▶ **WORK ORDER**: Take the lines below from the one with "(371, 153) none" through the one with "-> [439,560,475,567] users" and retype them exactly. Include nothing else, and no pictures.

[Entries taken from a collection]
--------------------------------

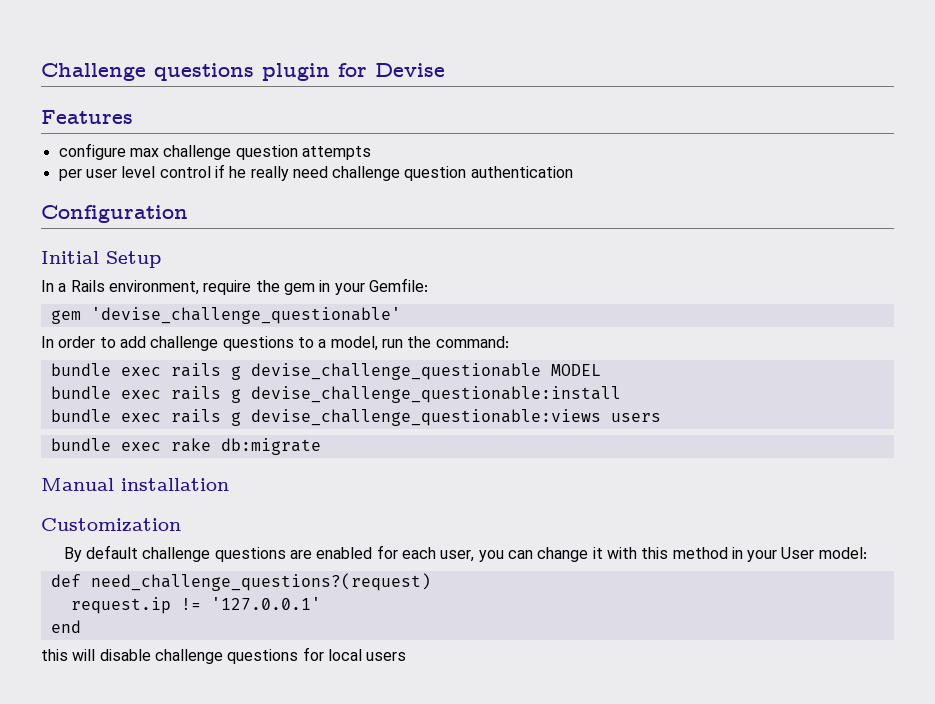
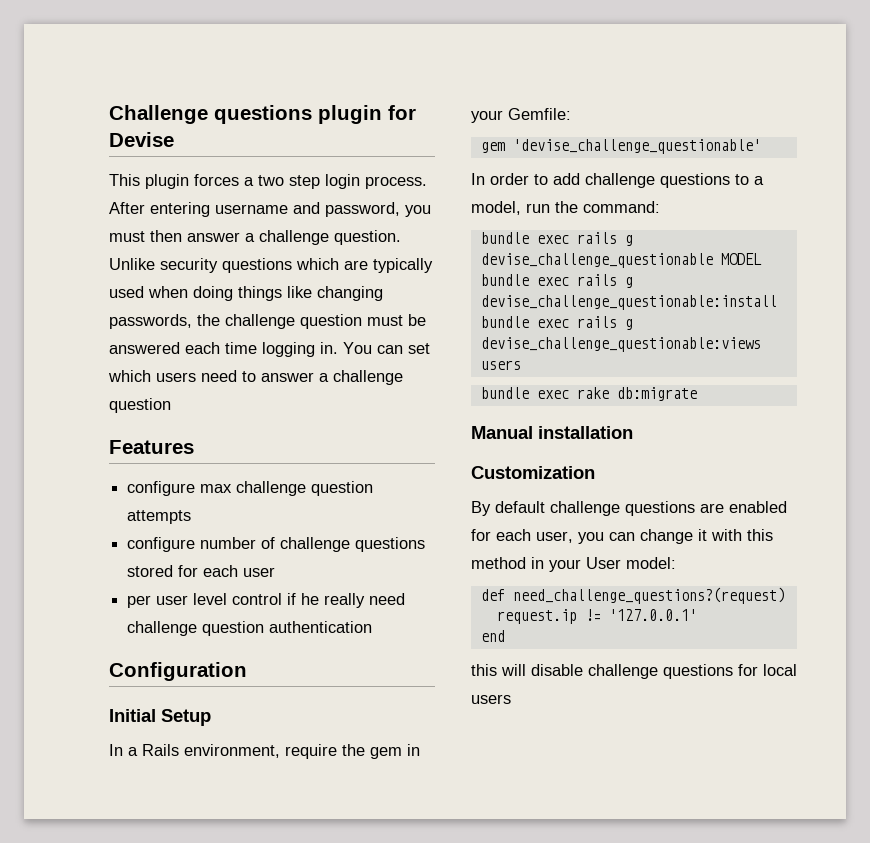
(445, 70) none -> [109,174,427,189] [109,202,431,217] [109,230,401,245] [109,258,433,273] [109,286,383,301] [109,314,426,329] [109,342,430,357] [108,370,403,385] [109,398,171,413] // This plugin forces a two step login process. After entering username and password, you must then answer a challenge question. Unlike security questions which are typically used when doing things like changing passwords, the challenge question must be answered each time logging in. You can set which users need to answer a challenge question
(371, 153) none -> [127,537,426,552] [127,565,276,577] // configure number of challenge questions stored for each user

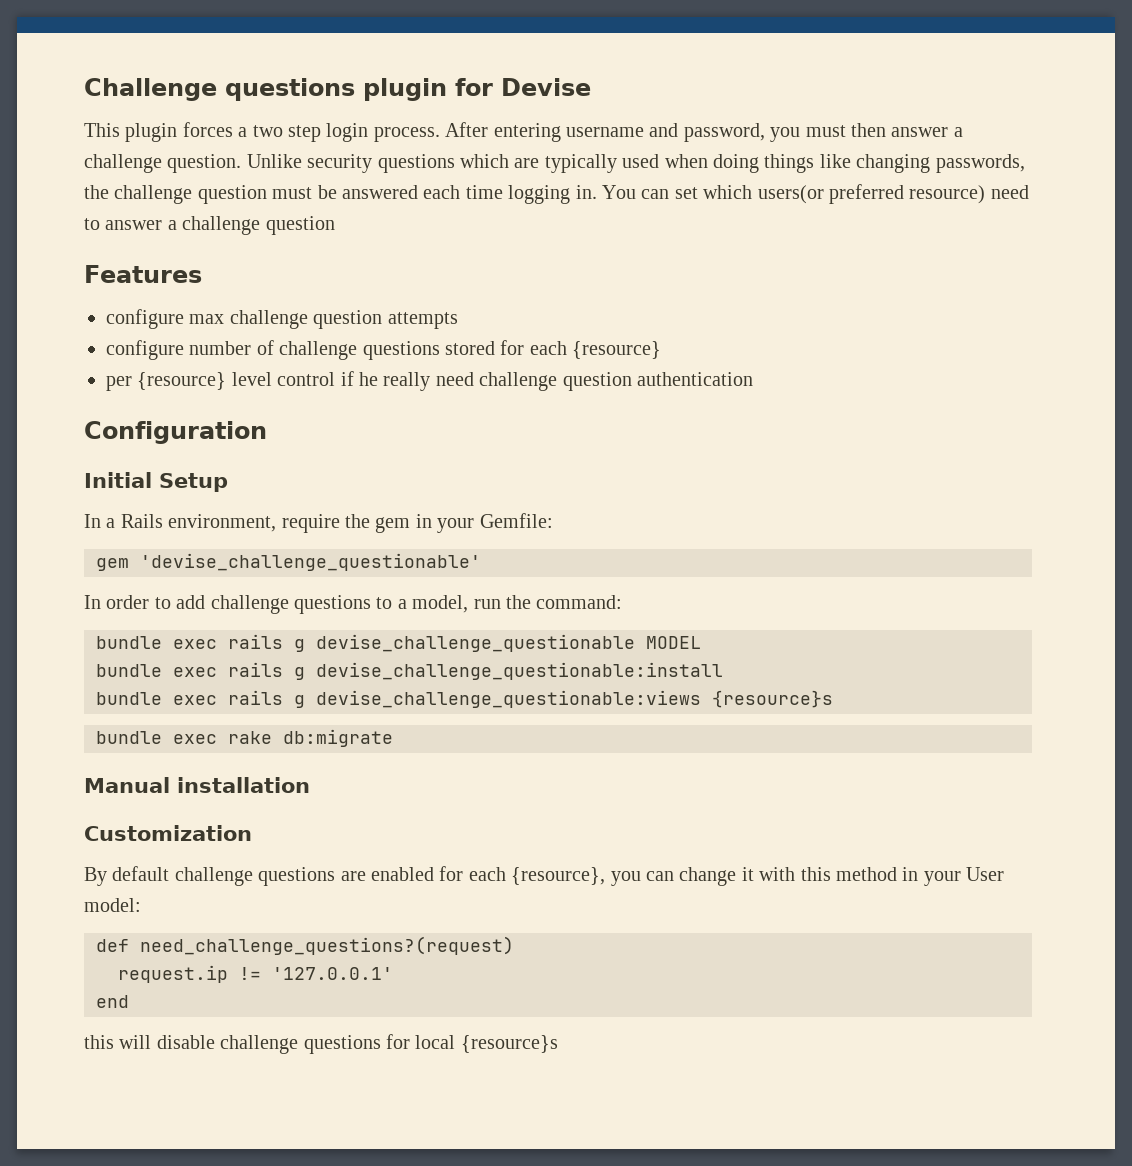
[156,372,196,382] users -> [757,184,986,204] users(or preferred resource)
[243,567,276,577] user -> [572,341,662,359] {resource}
[156,595,189,605] user -> [137,372,227,390] {resource}
[480,360,521,370] users -> [712,690,833,708] {resource}s
[536,531,573,543] user, -> [511,867,606,885] {resource},
[471,694,511,704] users -> [460,1035,558,1053] {resource}s

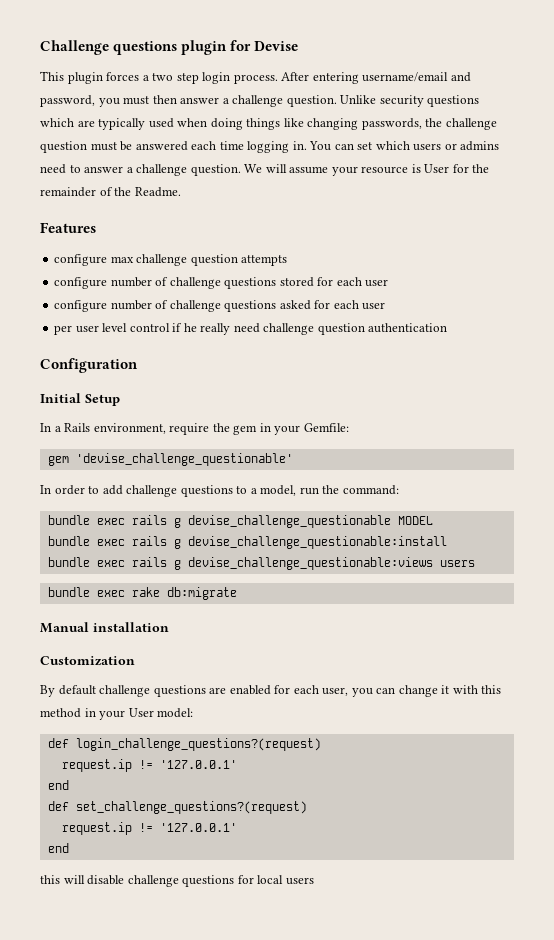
[566,127,644,137] username -> [362,72,449,82] username/email
[757,184,986,204] users(or preferred resource) -> [413,141,500,151] users or admins
[265,216,335,235] question -> [190,164,490,176] [40,187,181,197] question. We will assume your resource is User for the remainder of the Readme.
[572,341,662,359] {resource} -> [365,279,389,287] [54,300,386,312] user // configure number of challenge questions asked for each user
[137,372,227,390] {resource} -> [75,325,99,333] user
[712,690,833,708] {resource}s -> [439,560,475,567] users
[511,867,606,885] {resource}, -> [322,687,349,696] user,
[140,936,514,955] need_challenge_questions?(request) -> [75,738,321,751] [61,759,237,772] [47,780,69,790] [47,801,307,814] login_challenge_questions?(request) // request.ip != '127.0.0.1' // end // def set_challenge_questions?(request)
[460,1035,558,1053] {resource}s -> [285,877,314,885] users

--------------------------------

▶ **WRITTEN RESPONSE**:
(371, 153) none -> [127,537,426,552] [127,565,276,577] // configure number of challenge questions stored for each user

[156,372,196,382] users -> [757,184,986,204] users(or preferred resource)
[243,567,276,577] user -> [572,341,662,359] {resource}
[156,595,189,605] user -> [137,372,227,390] {resource}
[480,360,521,370] users -> [712,690,833,708] {resource}s
[536,531,573,543] user, -> [511,867,606,885] {resource},
[471,694,511,704] users -> [460,1035,558,1053] {resource}s

[566,127,644,137] username -> [362,72,449,82] username/email
[757,184,986,204] users(or preferred resource) -> [413,141,500,151] users or admins
[265,216,335,235] question -> [190,164,490,176] [40,187,181,197] question. We will assume your resource is User for the remainder of the Readme.
[572,341,662,359] {resource} -> [365,279,389,287] [54,300,386,312] user // configure number of challenge questions asked for each user
[137,372,227,390] {resource} -> [75,325,99,333] user
[712,690,833,708] {resource}s -> [439,560,475,567] users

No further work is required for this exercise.